Paylaş
“Son dakikada gelen bir yenilgi sonrası bu başlık pek olmadı!” diyeceksiniz ama olsun! İnancım, sisteme…
“Geçen yılın Avrupa şampiyonu kadrosundan gitmesini hiç istemediğiniz oyuncuyu yazın” deseler; Tereddütsüz ilk iki sırayı, Ekpe Udoh ve Bogdan Bogdanovic alırdı. Gittiler… Gidenin arkasından ağlarız, ancak yenisine bakmak zorundayız…
Final Four için favorilerim, yine geçen yıl son dörde kalan dört takım: Real Madrid, CSKA, Olimpiakos ve Fenerbahçe… İlk görüntü, en zayıf başlangıcı bizim takımın yaptığı yönünde… Nedeni ise basit… Takım, en yararlı iki oyuncusunu birden yitirdi… Bir de Pero Antic ayrıldı… Bunlar çok iyi oyuncu oldukları kadar “güzel takımın” vazgeçilmez parçalarıydı… Yerine 3 değil 5 oyuncu ile takviye yapıldı. Aslında başka bir sistemde oynamak üzere organize olundu. Yerlerine gelen oyuncular da kaliteli oyuncular ama sistemi oturtmak zaman alacak…

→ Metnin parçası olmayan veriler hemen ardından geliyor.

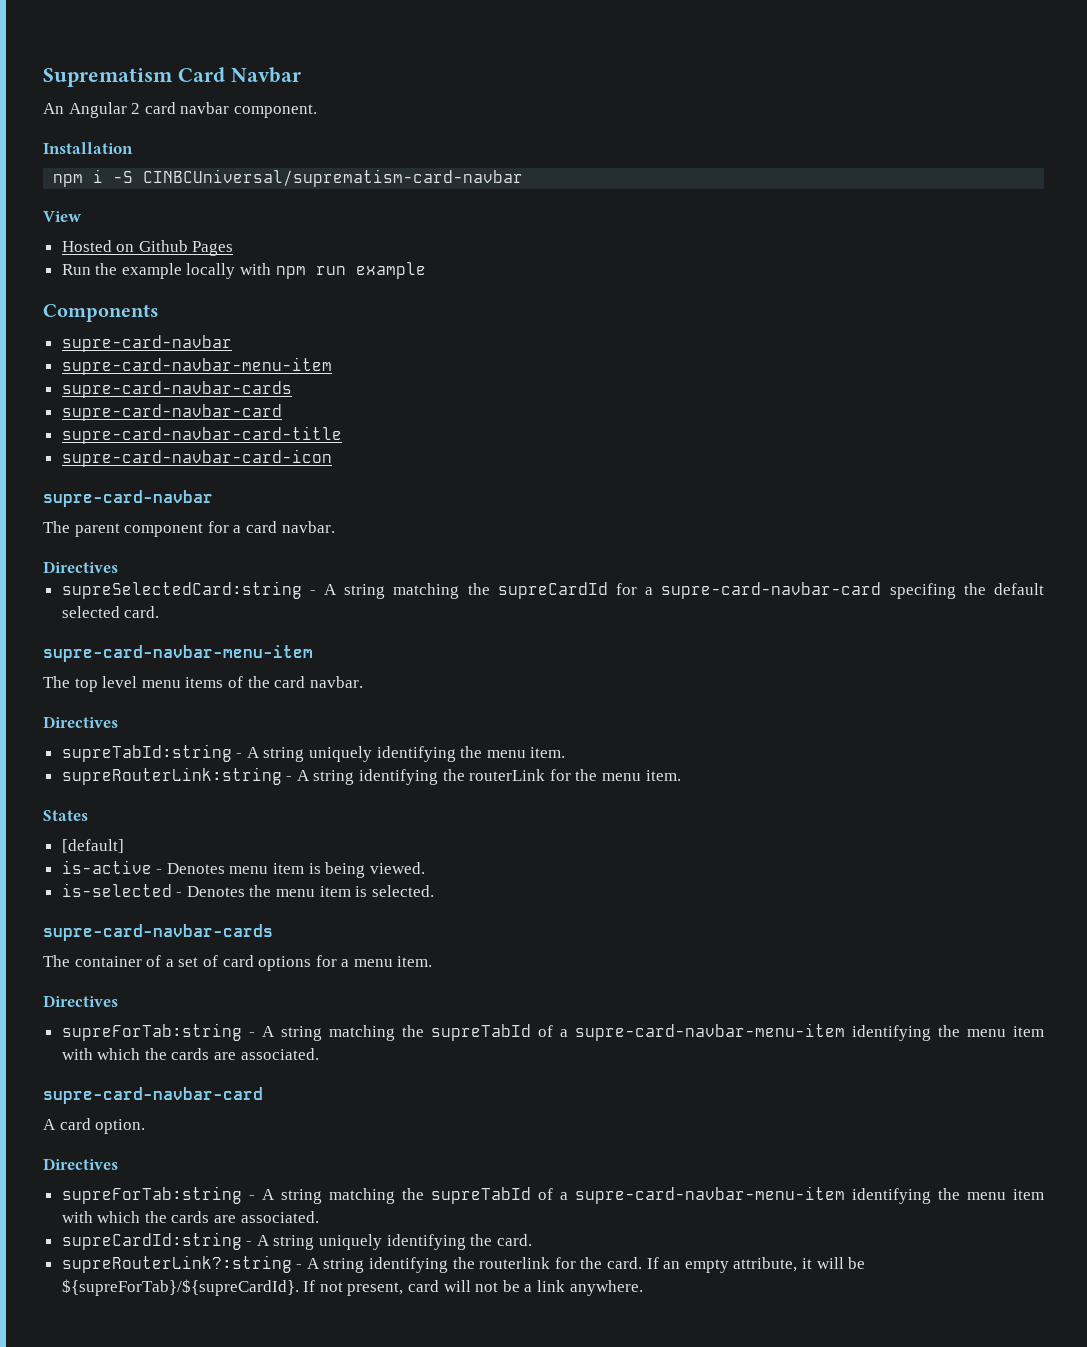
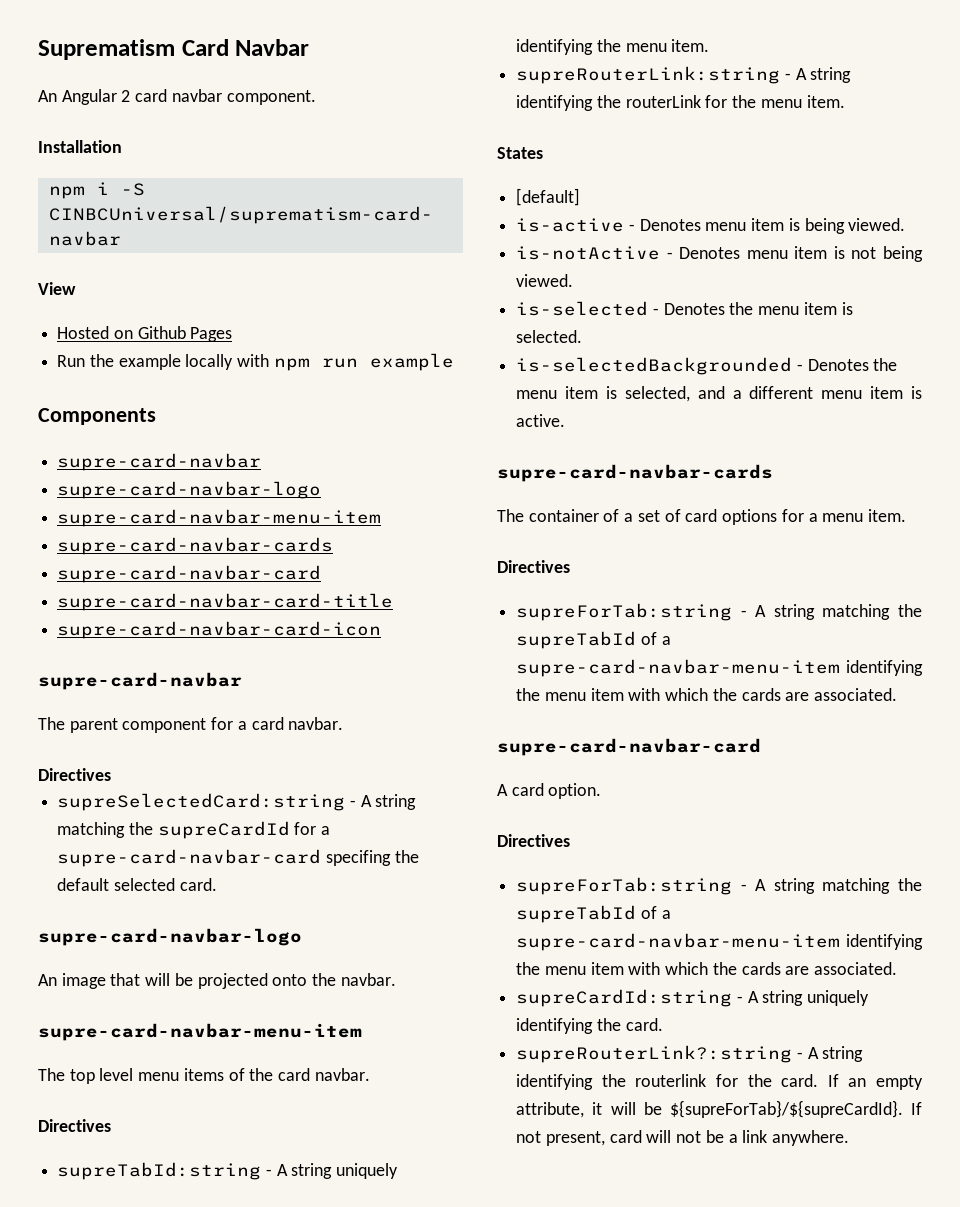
  Components
  supre-card-navbar
+ supre-card-navbar-logo
  supreSelectedCard:string - A string matching the supreCardId for a supre-card-navbar-card specifing the default selected card.
+ supre-card-navbar-logo
+ An image that will be projected onto the navbar.
+ is-notActive - Denotes menu item is not being viewed.
+ is-selectedBackgrounded - Denotes the menu item is selected, and a different menu item is active.

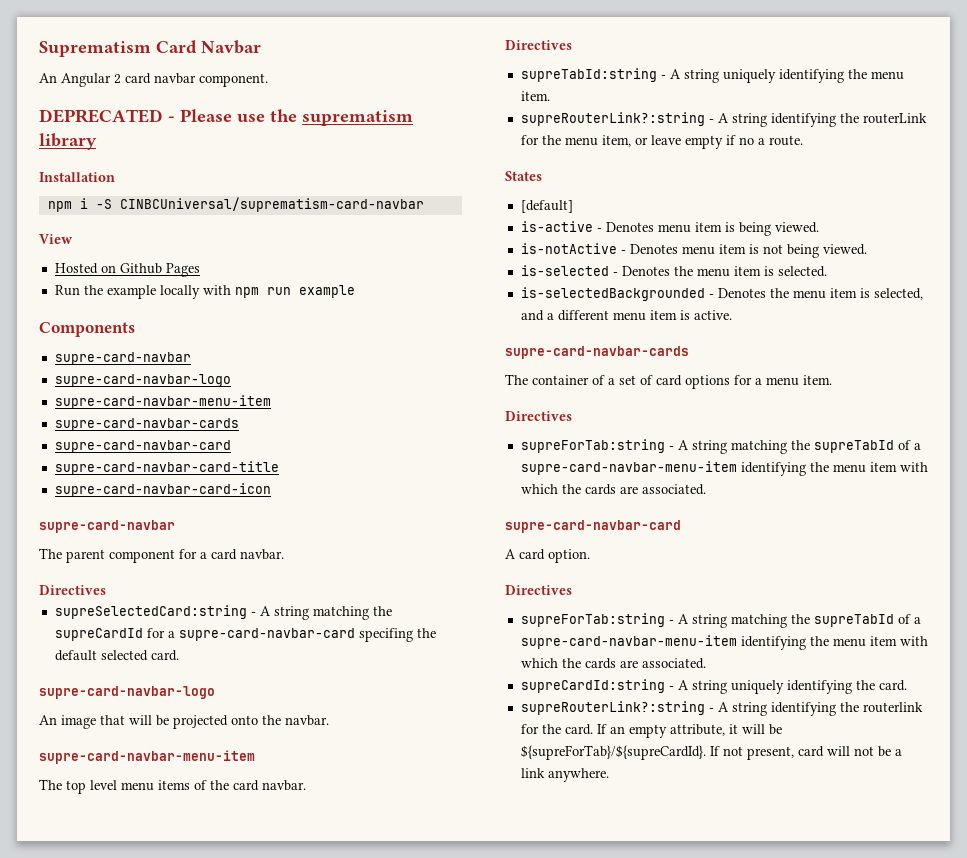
+ DEPRECATED - Please use the suprematism library
- supreRouterLink:string - A string identifying the routerLink for the menu item.
+ supreRouterLink?:string - A string identifying the routerLink for the menu item, or leave empty if no a route.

Şimdi burası kritik bir nokta, biraz açmak lazım… Kimi takımlar 10 yeni oyuncuyu bir araya getirirler ve üç haftada mükemmel oynamaya başlarlar… Giderek düşerler. Sezon sonunda bir bakarsınız, en iyi performanslarını sezon başında vermişler(!) Mantıklı bir açıklama yapmakta zorlanırsınız. Aslında vardır: O takımın sistemi, oyuncuların bireysel performansına direk bağlıdır. Uyum sağlaması da kolaydır… Futbolda, Basketbolda birçok takım var böyle… Göreceksiniz düşecekler… Obradovic’in Fenerbahçe’si öyle değil. Bir sistem takımı… Tam 100 tane hücum seti var… Kolay değil uyum sağlamak… Her takımda attığın şutu, Obradovic’in takımında atamasın! Bazen şutu soktuğunda, bazen de atmadığın zaman “fırçayı” yersin! En skorer oyuncu bile bir anda “tutuk adam” olur çıkar… Anlayana kadar zamana ihtiyacın vardır.

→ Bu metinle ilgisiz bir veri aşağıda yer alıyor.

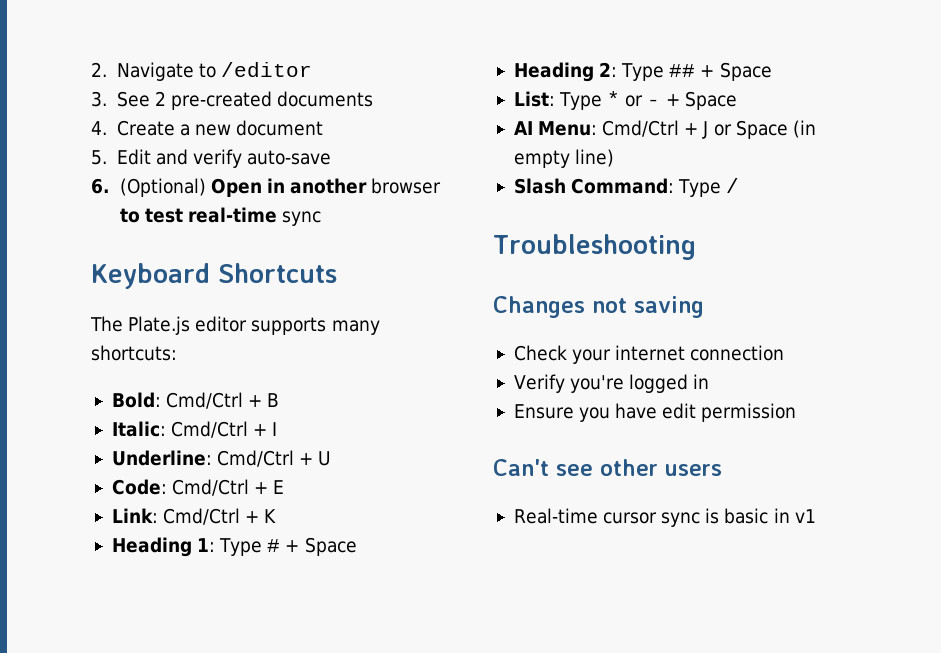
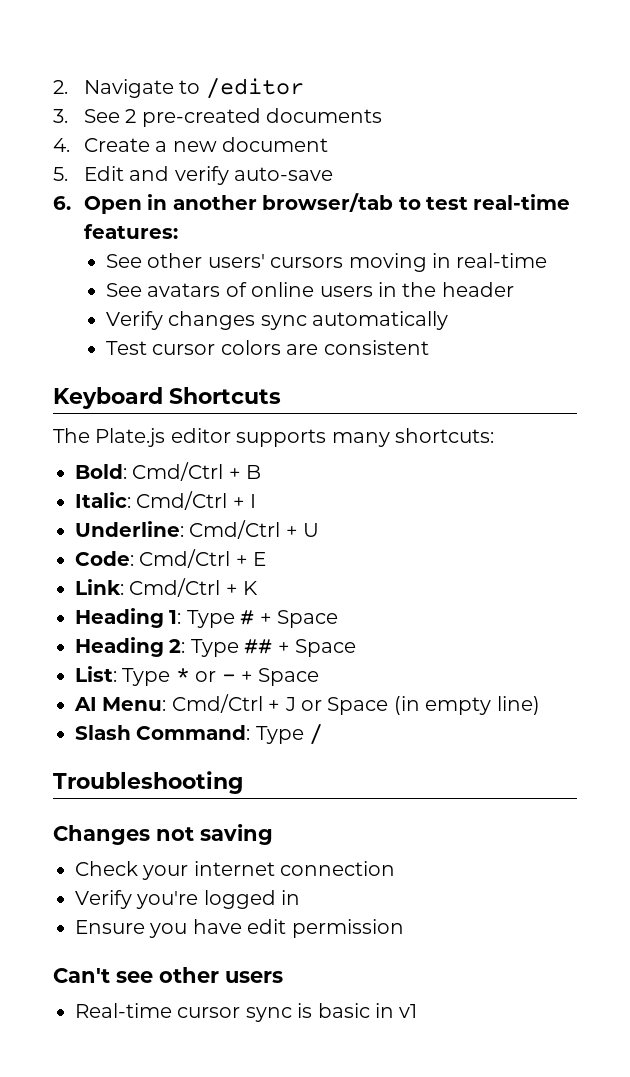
- 6. (Optional) Open in another browser to test real-time sync
+ 6. Open in another browser/tab to test real-time features:
+ See other users' cursors moving in real-time
+ See avatars of online users in the header
+ Verify changes sync automatically
+ Test cursor colors are consistent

Özetle Obradovic’in takımları sistem takımlarıdır, uyumu zaman alacaktır. Bu nedenlerle, bugün bana göre F4 ün en zayıf halkası gibi gözüken Fenerbahçe, süre içinde en iddialı takım haline gelecektir!

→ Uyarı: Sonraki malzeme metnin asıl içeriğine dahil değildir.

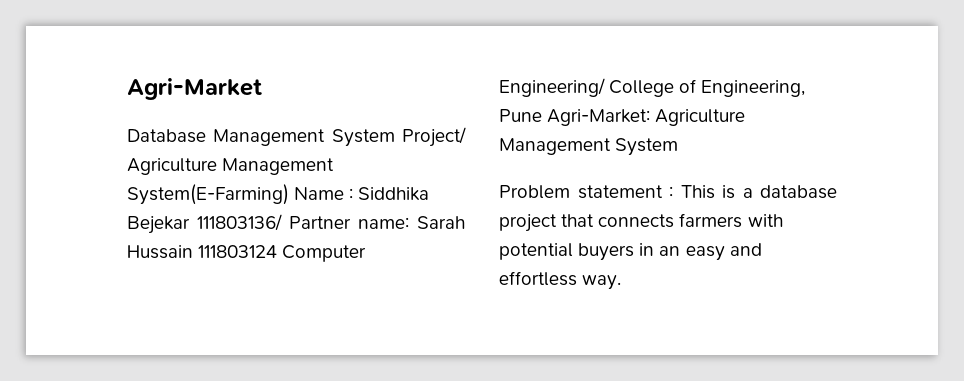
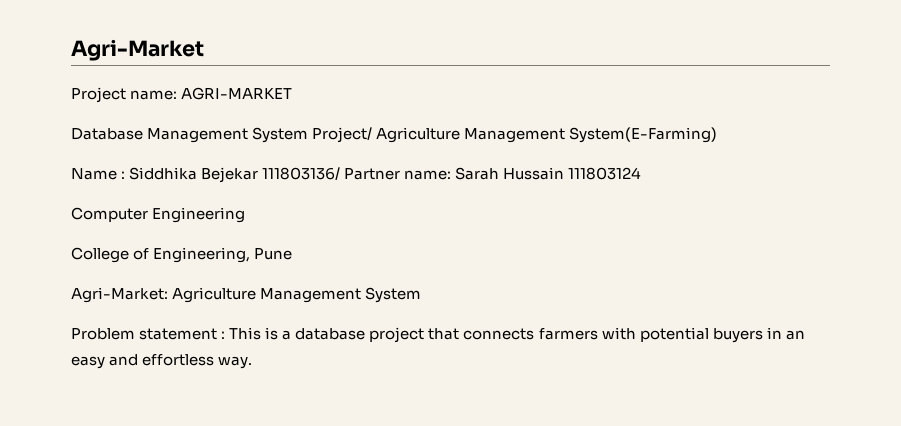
+ Project name: AGRI-MARKET
- Database Management System Project/ Agriculture Management System(E-Farming) Name : Siddhika Bejekar 111803136/ Partner name: Sarah Hussain 111803124 Computer Engineering/ College of Engineering, Pune Agri-Market: Agriculture Management System
+ Database Management System Project/ Agriculture Management System(E-Farming)
+ Name : Siddhika Bejekar 111803136/ Partner name: Sarah Hussain 111803124
+ Computer Engineering
+ College of Engineering, Pune
+ Agri-Market: Agriculture Management System

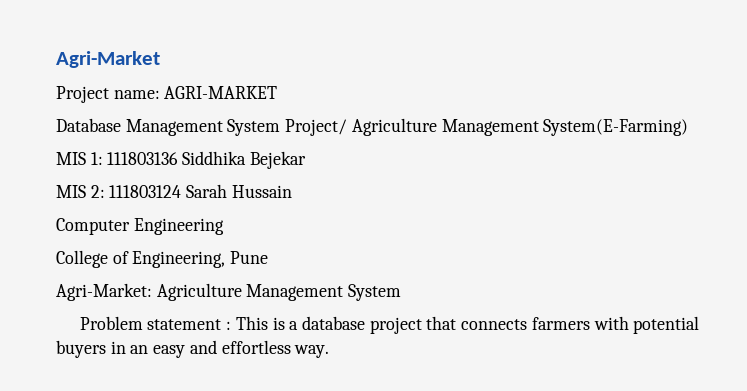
- Name : Siddhika Bejekar 111803136/ Partner name: Sarah Hussain 111803124
+ MIS 1: 111803136 Siddhika Bejekar
+ MIS 2: 111803124 Sarah Hussain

Kalinic’in ilk geldiği günü, homurtularınızı hatırlayın… Guduric’i hoş görün…Bogdanovic’in ilk günlerini, somurtan suratını hatırlayın,
Wanamaker’ı hoş görün. Udoh’un yürürken ağrı çekiyormuş gibi halini hatırlayın, Thompson’ı; burada açıkçası ben de size umut verirken zorlanıyorum… Biliyorum ve istiyorum, utanacağım. Nicolo Melli, tamamdır… Sinan olacaktır.
Kritik maçlar, oyunun sonunda biter. Oraları “büyük oyuncular” oynar. Oraları iyi oynadıkları için büyüktürler… Bogdanovic yok artık!
Direksiyonun iki adayı Sloukas ve Wanamaker… Oyunun sonunu oynama konusunda ilk sınavlarında sınıfta kaldılar. Ve Fenerbahçe önde girdiği maçları, oyun sonunda kaybetti. Dixon çözüm olabilir. Sloukas ve Wanamaker ikisinden biri, “bu iş benim işim dediği an” başarılı olacaktır.. Şu anda bu konuda karar verilmemiştir… En son çare, bu topu Obra Reis kullanacaktır!
Bugün Atina’da, “kazandık” dediğimiz bir maçı kaybettikten sonra yazıyorum bunları… İkinci yarı hücumda hiçbir şey üretemeyen bir takımı gördükten sonra yazıyorum bunları… Fenerbahçe Doğuş, Belgrad’ın en önemli favorilerinden biridir… Neden mi? İkinci yarı bu kadar kötü hücum eden, top kaybı yapan bir takım, hem de OAKA' da, normal şartlarda 20 sayı farkı yerdi… Yemedi… Atamadı ama attırmadı.
Önemlidir… Attığında, yine kimse tutamaz olacaktır! Her zaman da böyle bir Pappas, olmayacaktır!